Это был мягкий, тающий поцелуй. Худая, изящная ладонь Мэллори прижалась к ее щеке, и его язык слегка лизнул ее сжатые губы. И Персеваль понятия не имела, как ей реагировать.
Она положила ладонь на грудь Мэллори, чтобы удержать его на расстоянии, и подождала, пока некромант осторожно и так же медленно не подался назад. Ресницы Мэллори дрогнули, резко выделяясь на фоне жемчужно-белых щек; Персеваль за это время ни разу не моргнула.
– Прости, – сказала Персеваль. – Я дала обет безбрачия. Я не могу стать той, о ком ты мечтаешь.
– Понятно, – ответил Мэллори и отстранился от нее. Он вздохнул, и Персеваль почувствовала его пахнущее медом дыхание. – Я уже давно живу здесь один.
Василиск, спавший на ветке, поднял голову и распушил хохолок.
– А я? – спросил он обиженным тоном. – Я не в счет, что ли?
10Весь этот рай – и не для тебя
И глубоко в ее хрустальное тело пролилась
Горячая и печальная сладость праха.
Крыло сообщило Праху все, и в том числе свое имя.
Прах решил, что это хорошее время – насколько Прах вообще мог судить. Он сам никогда не умел придумывать имена – ведь он, в конце концов, в основном был кем-то вроде архивиста – но его, как и многих архивистов, восхищали каламбуры и ирония.
Взять, к примеру, название этого мира: половина названия также была половиной имени самого Праха. «Лестница Иакова».
Одна вещь, которая заключает в себе множество вещей, и название, выбранное с великим тщанием. Потому что лестница Иакова – это лестница, по которой ангелы поднимались в рай; и это также преломление солнечных лучей, проходивших сквозь облако на планете (Прах никогда этого не видел, но в его памяти хранились изображения); и еще это веревочная лестница, по которой моряки поднимались на ванты; это также была примитивная модификация, которую люди устраивали своим телам, – и это имело большой смысл, потому что люди были единственными животными, которые калечили себя намеренно или чтобы направить свою собственную эволюцию, хотя в те времена возвышенные были лишь мечтой; это была игрушка, развлечение, а в названии мира это словосочетание стало обещанием, благословением и аллегорией.
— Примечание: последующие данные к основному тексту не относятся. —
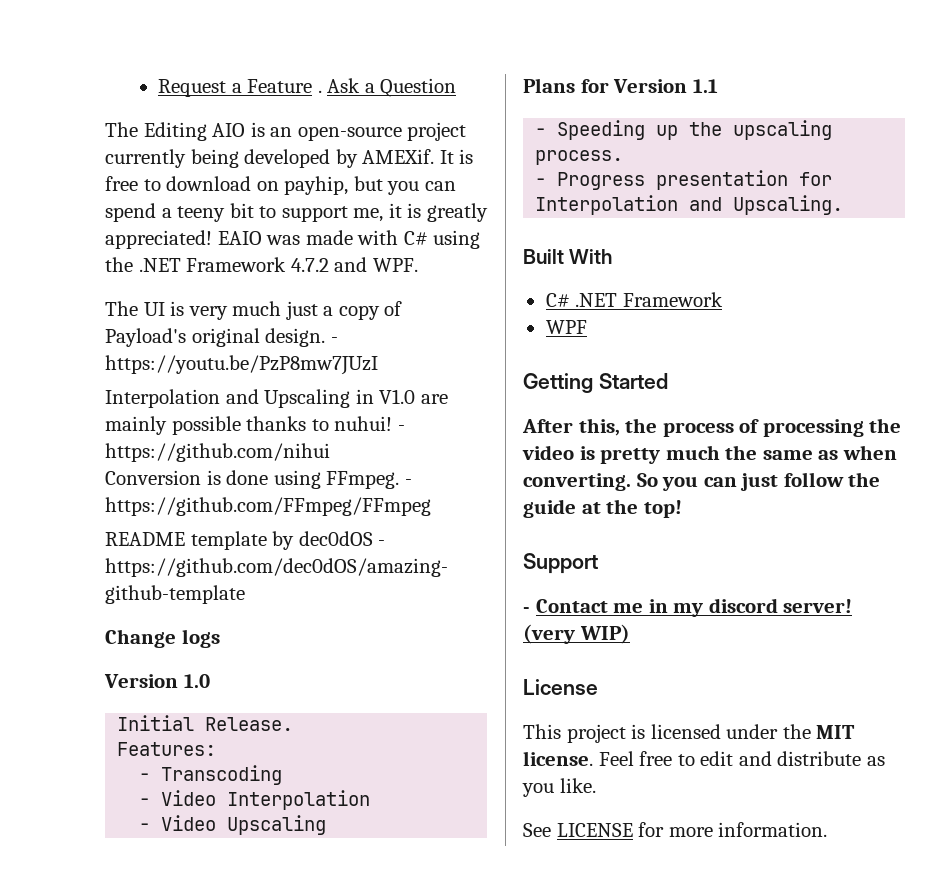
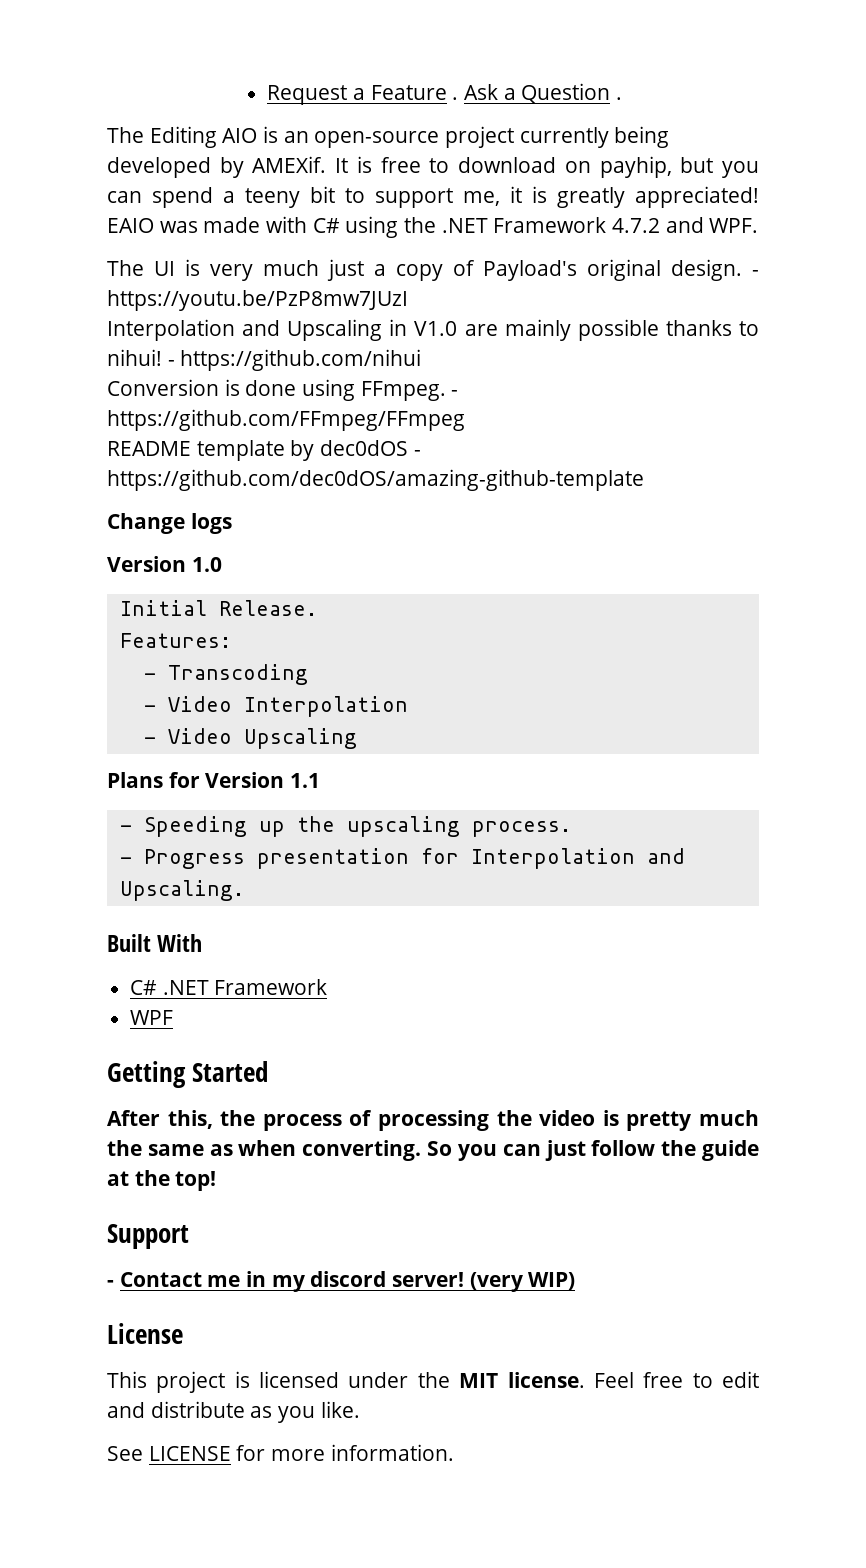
(457, 87) none -> [615,97,622,100] .
[334,416,393,431] nuhui! -> [107,349,162,366] nihui!

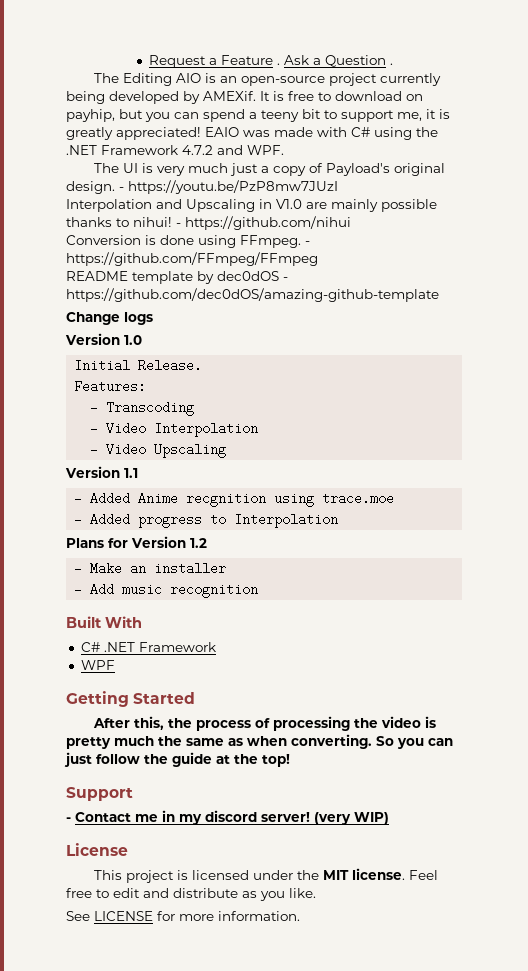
[107,772,200,788] Plans for -> (227, 450) none
[143,816,571,837] [119,848,685,869] [119,880,244,901] Speeding up the upscaling process. // - Progress presentation for Interpolation and Upscaling. -> [90,492,395,507] [74,513,339,528] [66,536,207,548] [74,562,227,575] [74,583,259,598] Added Anime recgnition using trace.moe // - Added progress to Interpolation // Plans for Version 1.2 // - Make an installer // - Add music recognition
Потому что лестница Иакова в названии мира была всем этим – и ничем. Лестницей, по которой должны подниматься эти ангелы, была двойная спираль. И тогда они станут Богом. Они – те, кто был осколками Бога.
Бога, который умер. И его осколки никак не могли договориться о том, что с этим делать.
Прах поблагодарил Крыло – оно все еще было инфантильным и примитивным, но оно училось и уже могло сообщать об увиденном, – а затем начал растворяться в воздухе.
Он знал, где находится владение Самаэля, и, более того, был уверен, что искать его долго не придется. У Самаэля наверняка есть заставы и часовые, и материя самого Праха быстро встретится с материей брата.
Если Самаэль вламывается в дом Праха, то и Прах может вторгнуться в жилище Самаэля.
Он был силен – так же силен, как и его соперник. Он поверит в это – и в то, что нужен Самаэлю.
Прах рассыпался на части и просочился сквозь мир. Прибыв к дому Самаэля, он не остановился даже для того, чтобы набраться храбрости. Он катился вперед на искусственно созданной волне высокого давления, сметая с дороги слуг и фрагменты Самаэля.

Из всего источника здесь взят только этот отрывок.